EXERCISE MATERIALS

________

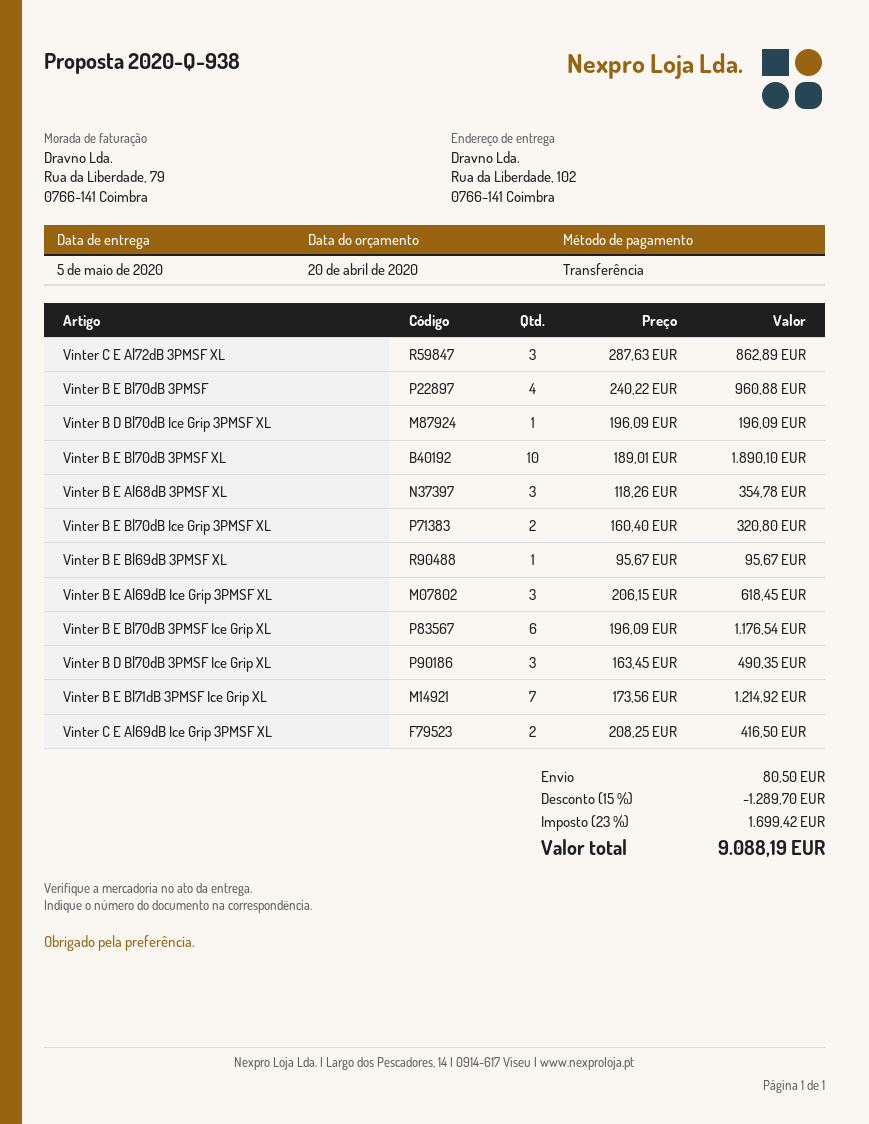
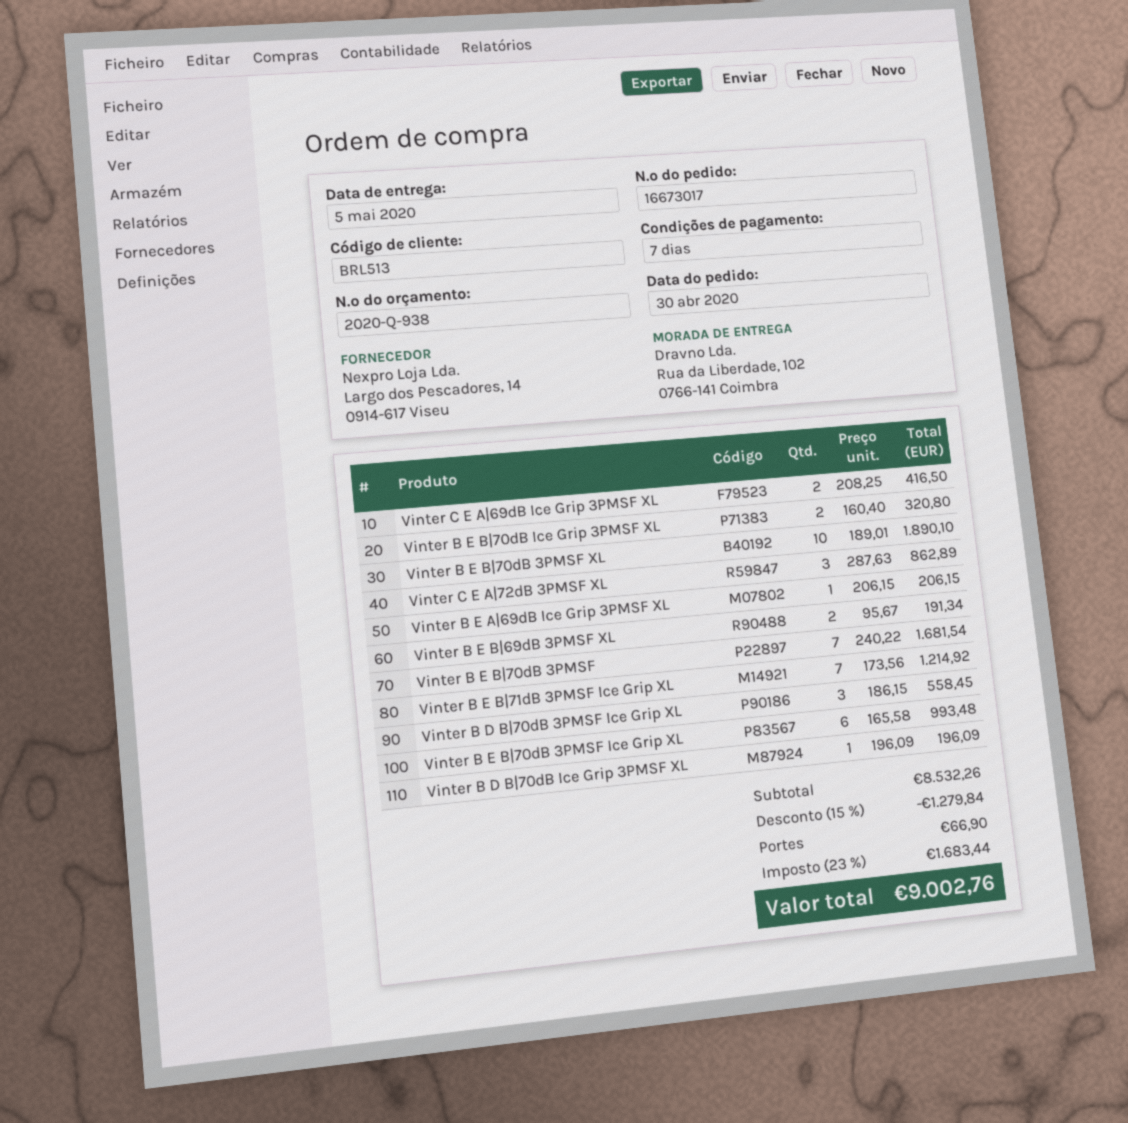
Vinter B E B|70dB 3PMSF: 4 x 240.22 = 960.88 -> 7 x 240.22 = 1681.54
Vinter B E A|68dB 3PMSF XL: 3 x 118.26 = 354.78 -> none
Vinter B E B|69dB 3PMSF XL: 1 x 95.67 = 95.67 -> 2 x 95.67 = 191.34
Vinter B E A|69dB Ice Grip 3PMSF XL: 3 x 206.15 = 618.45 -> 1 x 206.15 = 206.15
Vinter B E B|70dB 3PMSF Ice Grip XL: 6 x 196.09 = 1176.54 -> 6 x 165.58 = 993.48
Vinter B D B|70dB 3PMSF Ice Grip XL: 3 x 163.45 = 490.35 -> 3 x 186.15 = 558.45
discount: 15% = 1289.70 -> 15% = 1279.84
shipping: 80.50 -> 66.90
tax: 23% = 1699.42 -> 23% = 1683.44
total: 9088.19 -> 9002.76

________

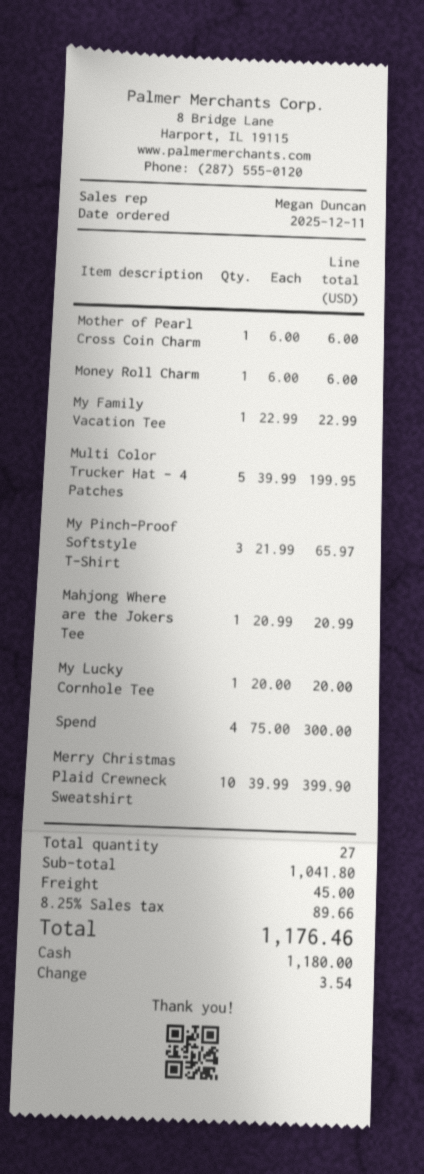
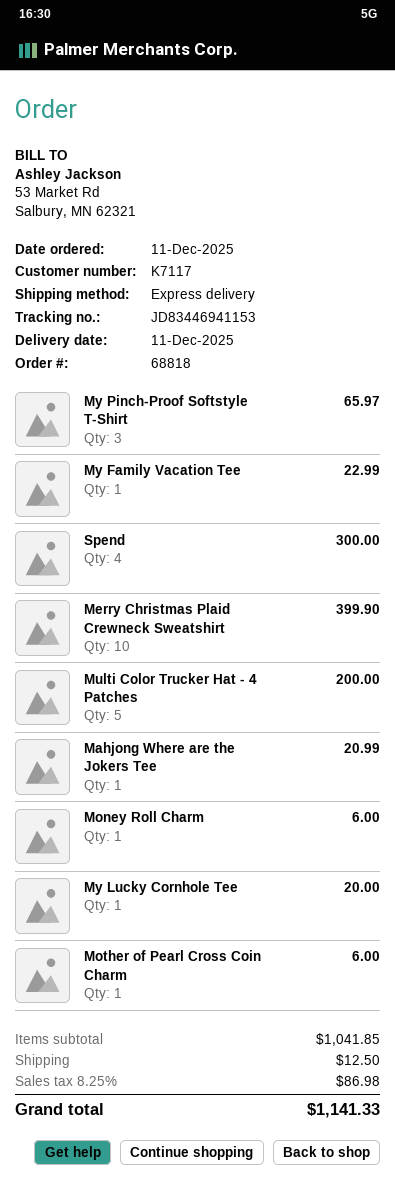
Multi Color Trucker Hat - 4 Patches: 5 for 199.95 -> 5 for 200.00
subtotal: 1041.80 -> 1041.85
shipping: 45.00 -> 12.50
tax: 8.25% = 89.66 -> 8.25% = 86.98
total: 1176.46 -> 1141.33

________

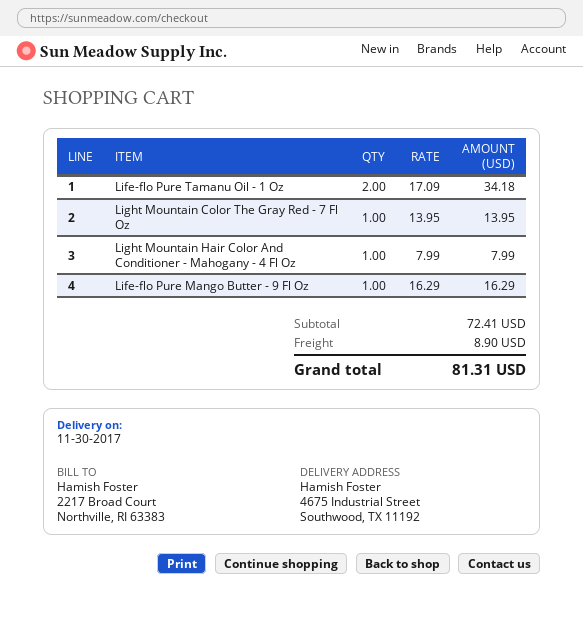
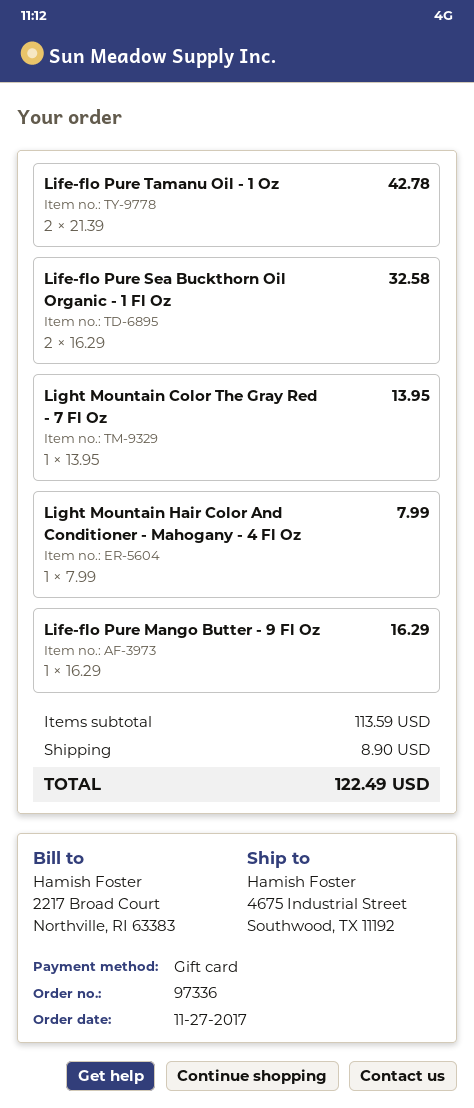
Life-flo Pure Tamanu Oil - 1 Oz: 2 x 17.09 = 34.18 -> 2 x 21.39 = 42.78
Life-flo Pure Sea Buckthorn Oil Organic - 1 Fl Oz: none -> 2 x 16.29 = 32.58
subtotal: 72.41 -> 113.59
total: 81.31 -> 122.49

________

YOUR GOAL
Output exactly one stretch of the listing: from the line containing "discount: 15% = 1289.70 -> 15% = 1279.84" through the line containing "total: 9088.19 -> 9002.76", both end lines included.

SOLUTION TO THE PROBLEM
discount: 15% = 1289.70 -> 15% = 1279.84
shipping: 80.50 -> 66.90
tax: 23% = 1699.42 -> 23% = 1683.44
total: 9088.19 -> 9002.76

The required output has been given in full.